Are you not entertained?

Steven Millhauser’s appeal lays in his style. His diction is plain and straightforward. He is a master of the subtle. His language is descriptive and “literary” but in a simple manner that hints at humanity’s self-absorption and importance. Everything is relayed in the most thoughtful, perfect manner. Stories retain elements of the surreal and otherworldly, the quirky and impossible even, but the language is straightforward and respectful, never revealing the impossibility and joy of, well, life itself I suppose.

In an era where I feel as if each book I read may be the last printed with ink and bound in glue, Steven Millhauser is refreshing. His prose is classic yet modern. Straightforward and matter of fact. It is confident and severe but playful and entertaining. Millhauser is a reminder that mere words (thoughts) can be quite entertaining and incisive. There are no burdensome devices or unnecessary attention-getters. It is all about the language with Millhauser. Whether he is writing about a cartoon cat and mouse or an ambitious young man, he does so simply and evocatively.



I Hotel by Karen Tei Yamashita

August 12th, 2010 at 10:00 am

Despite my initial enthusiasm, I Hotel is not a good book.

I Hotel by Karen Tei Yamashita

Do not read it. It is long. It is boring. It is disappointing. It is safe. It is easy. It is pointless. It has no edge.

2010 ytd, I can only recommend Reality Hunger.

And White Hotel. But that’s from 1981. The ’80s generated a lot of marvelous creations, yours truly being one of the many significant yet underrated entities in question from that special time.

I Hotel is cumbersome, disjointed, schizophrenic, frustratingly sprawling, and lacking in cohesion. There are no compelling protagonists. There is a lot of telling and very little storytelling. It’s just all over the place and entirely overwhelming in the worst of ways. It is a big book of very little, suffering from what must certainly be at this point some kind of Asian-American authorial cliche to engage in sprawling multi-generational sagas.
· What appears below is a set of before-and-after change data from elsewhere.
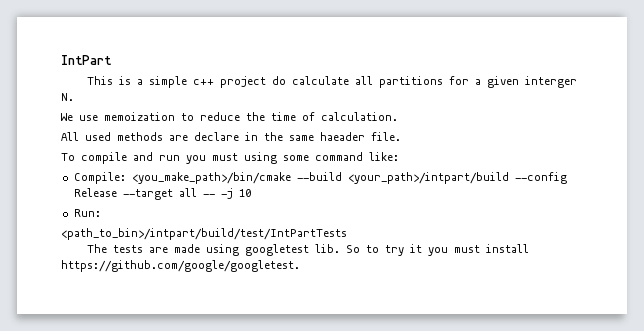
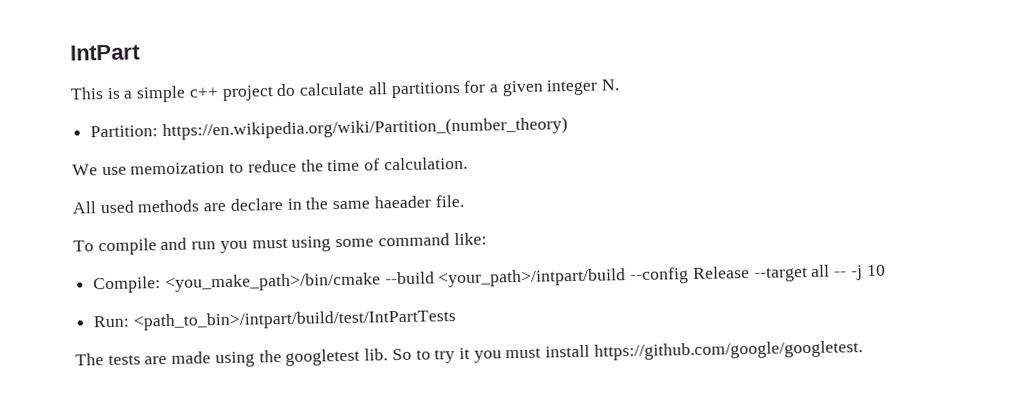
[525,76,578,88] interger -> [546,79,599,96] integer
(74, 97) none -> [90,116,568,141] // Partition: https://en.wikipedia.org/wiki/Partition_(number_theory)
(101, 213) // -> (130, 321) none
(240, 250) none -> [258,350,282,363] the

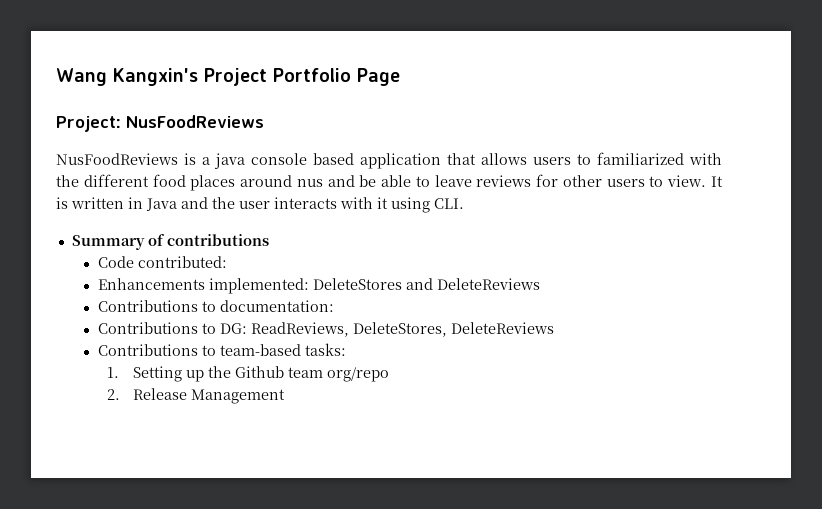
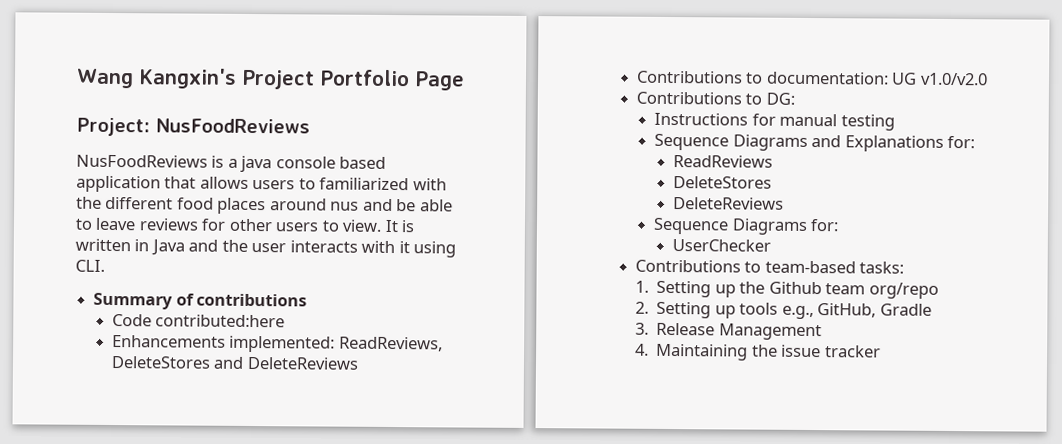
[137,256,227,268] contributed: -> [155,314,286,328] contributed:here
(309, 286) none -> [338,336,443,352] ReadReviews,
(334, 306) none -> [891,72,988,86] UG v1.0/v2.0
[250,322,554,337] ReadReviews, DeleteStores, DeleteReviews -> [654,112,895,131] [654,133,976,152] [672,155,773,168] [672,176,772,189] [672,197,784,210] [653,217,840,235] [671,239,771,252] // Instructions for manual testing // Sequence Diagrams and Explanations for: // ReadReviews // DeleteStores // DeleteReviews // Sequence Diagrams for: // UserChecker
[132,388,285,404] Release Management -> [656,301,932,320] [635,322,822,341] [635,343,881,361] Setting up tools e.g., GitHub, Gradle // 3. Release Management // 4. Maintaining the issue tracker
Acknowledging this irrefutable mediocrity, Yamashita apologizes in the Afterword: “Thus the structure I chose for the book is based on such multiple perspectives, divided into ten novellas or ten “hotels.” Multiple novellas allowed me to tell parallel stories, to experiment with various resonant narrative voices, and to honor the complex architecture of a time, a movement, a hotel, and its people.”

First of all: hogwash. Borrring! Obnoxious MFA semantic posturing. You should honor the complex architecture of your novel!

Second of all: The afterword is better written than the novel.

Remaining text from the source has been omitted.